● **DATA RECORDS**

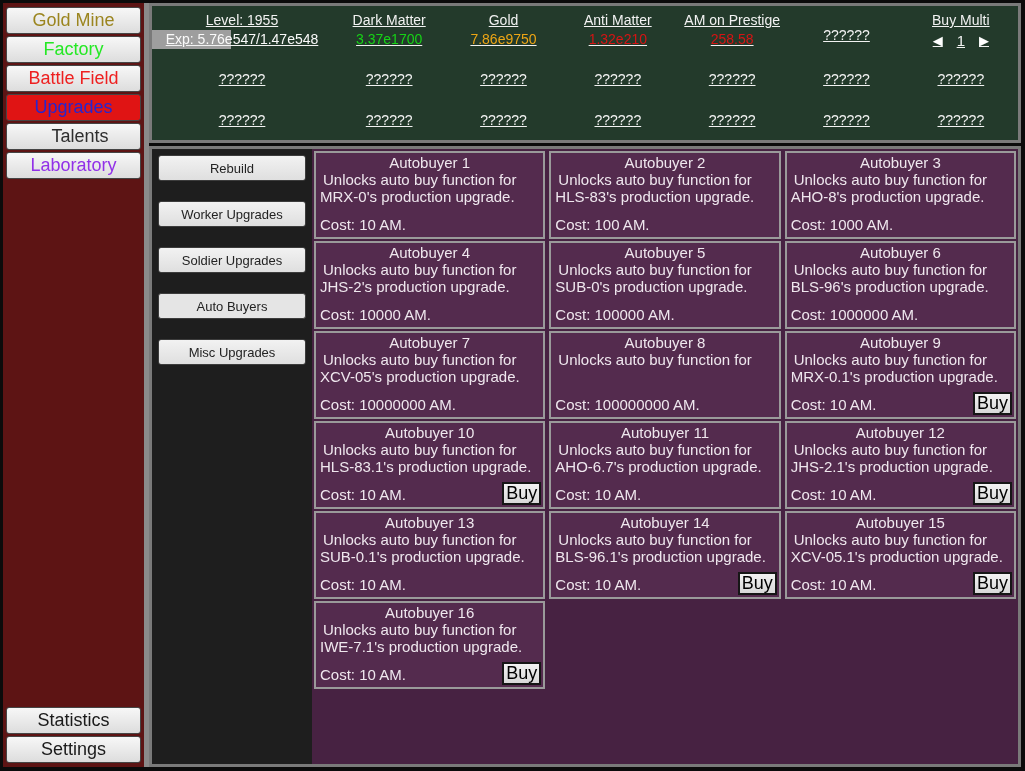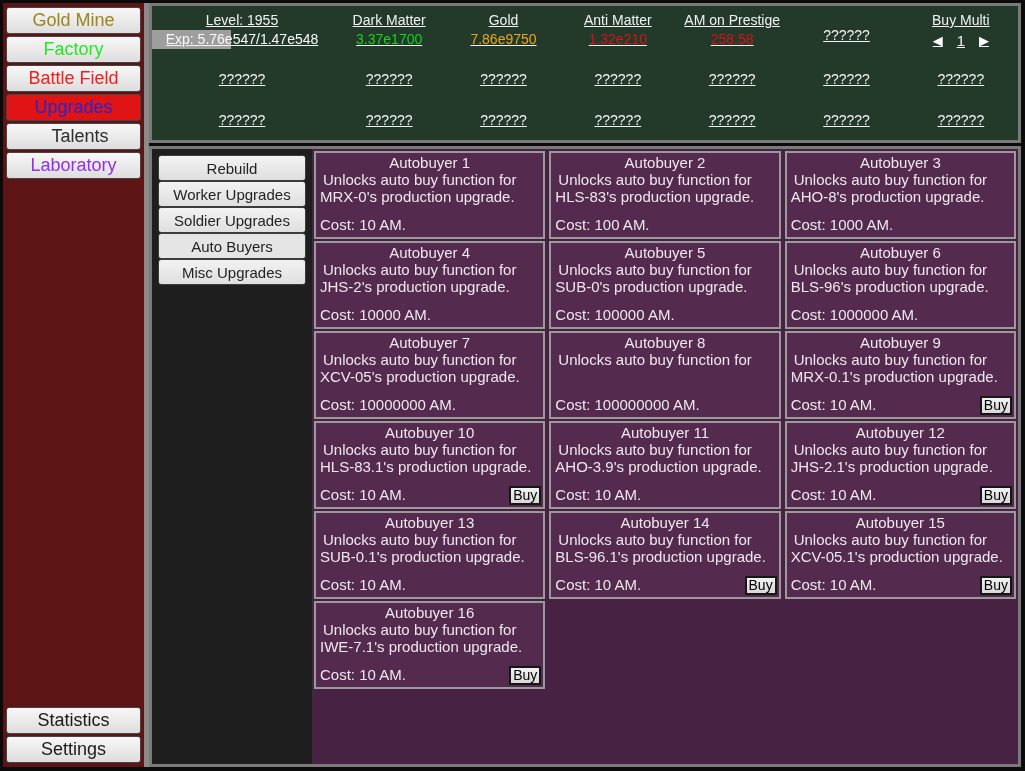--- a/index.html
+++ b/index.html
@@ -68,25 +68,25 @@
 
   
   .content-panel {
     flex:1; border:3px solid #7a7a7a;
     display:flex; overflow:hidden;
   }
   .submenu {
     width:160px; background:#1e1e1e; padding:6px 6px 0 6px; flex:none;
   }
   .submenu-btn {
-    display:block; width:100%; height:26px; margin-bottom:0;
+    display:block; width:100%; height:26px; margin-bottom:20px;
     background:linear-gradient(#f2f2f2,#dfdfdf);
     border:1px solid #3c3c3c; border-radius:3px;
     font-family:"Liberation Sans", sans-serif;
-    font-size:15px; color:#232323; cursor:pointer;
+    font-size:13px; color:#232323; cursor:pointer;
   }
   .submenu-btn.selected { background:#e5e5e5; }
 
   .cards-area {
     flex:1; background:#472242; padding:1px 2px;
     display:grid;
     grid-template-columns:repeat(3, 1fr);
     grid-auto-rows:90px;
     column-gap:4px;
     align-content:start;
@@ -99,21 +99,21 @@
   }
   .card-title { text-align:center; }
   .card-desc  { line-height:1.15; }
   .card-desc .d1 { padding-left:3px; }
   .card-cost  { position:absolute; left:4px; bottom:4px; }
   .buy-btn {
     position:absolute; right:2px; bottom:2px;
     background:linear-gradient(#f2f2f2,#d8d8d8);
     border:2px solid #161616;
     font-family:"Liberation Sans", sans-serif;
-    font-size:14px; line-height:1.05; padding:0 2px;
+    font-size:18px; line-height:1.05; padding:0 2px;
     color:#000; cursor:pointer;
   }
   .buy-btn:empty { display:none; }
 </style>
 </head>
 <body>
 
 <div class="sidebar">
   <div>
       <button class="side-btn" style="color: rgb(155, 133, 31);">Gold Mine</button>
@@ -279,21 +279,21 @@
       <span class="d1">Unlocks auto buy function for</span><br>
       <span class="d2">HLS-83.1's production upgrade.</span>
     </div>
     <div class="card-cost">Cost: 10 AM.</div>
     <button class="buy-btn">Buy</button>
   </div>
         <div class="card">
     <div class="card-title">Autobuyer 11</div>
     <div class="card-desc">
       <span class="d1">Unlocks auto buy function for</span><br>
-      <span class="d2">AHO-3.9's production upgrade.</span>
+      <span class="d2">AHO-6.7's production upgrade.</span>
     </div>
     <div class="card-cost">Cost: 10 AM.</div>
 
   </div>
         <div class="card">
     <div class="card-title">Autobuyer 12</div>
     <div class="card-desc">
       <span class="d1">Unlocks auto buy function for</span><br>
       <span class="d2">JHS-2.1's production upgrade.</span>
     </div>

● **WHAT THE TASK ASKS**
The answer must be an exact reproduction of the records, with every picture left out.

● **RESPONSE TO THIS TASK**
--- a/index.html
+++ b/index.html
@@ -68,25 +68,25 @@
 
   
   .content-panel {
     flex:1; border:3px solid #7a7a7a;
     display:flex; overflow:hidden;
   }
   .submenu {
     width:160px; background:#1e1e1e; padding:6px 6px 0 6px; flex:none;
   }
   .submenu-btn {
-    display:block; width:100%; height:26px; margin-bottom:0;
+    display:block; width:100%; height:26px; margin-bottom:20px;
     background:linear-gradient(#f2f2f2,#dfdfdf);
     border:1px solid #3c3c3c; border-radius:3px;
     font-family:"Liberation Sans", sans-serif;
-    font-size:15px; color:#232323; cursor:pointer;
+    font-size:13px; color:#232323; cursor:pointer;
   }
   .submenu-btn.selected { background:#e5e5e5; }
 
   .cards-area {
     flex:1; background:#472242; padding:1px 2px;
     display:grid;
     grid-template-columns:repeat(3, 1fr);
     grid-auto-rows:90px;
     column-gap:4px;
     align-content:start;
@@ -99,21 +99,21 @@
   }
   .card-title { text-align:center; }
   .card-desc  { line-height:1.15; }
   .card-desc .d1 { padding-left:3px; }
   .card-cost  { position:absolute; left:4px; bottom:4px; }
   .buy-btn {
     position:absolute; right:2px; bottom:2px;
     background:linear-gradient(#f2f2f2,#d8d8d8);
     border:2px solid #161616;
     font-family:"Liberation Sans", sans-serif;
-    font-size:14px; line-height:1.05; padding:0 2px;
+    font-size:18px; line-height:1.05; padding:0 2px;
     color:#000; cursor:pointer;
   }
   .buy-btn:empty { display:none; }
 </style>
 </head>
 <body>
 
 <div class="sidebar">
   <div>
       <button class="side-btn" style="color: rgb(155, 133, 31);">Gold Mine</button>
@@ -279,21 +279,21 @@
       <span class="d1">Unlocks auto buy function for</span><br>
       <span class="d2">HLS-83.1's production upgrade.</span>
     </div>
     <div class="card-cost">Cost: 10 AM.</div>
     <button class="buy-btn">Buy</button>
   </div>
         <div class="card">
     <div class="card-title">Autobuyer 11</div>
     <div class="card-desc">
       <span class="d1">Unlocks auto buy function for</span><br>
-      <span class="d2">AHO-3.9's production upgrade.</span>
+      <span class="d2">AHO-6.7's production upgrade.</span>
     </div>
     <div class="card-cost">Cost: 10 AM.</div>
 
   </div>
         <div class="card">
     <div class="card-title">Autobuyer 12</div>
     <div class="card-desc">
       <span class="d1">Unlocks auto buy function for</span><br>
       <span class="d2">JHS-2.1's production upgrade.</span>
     </div>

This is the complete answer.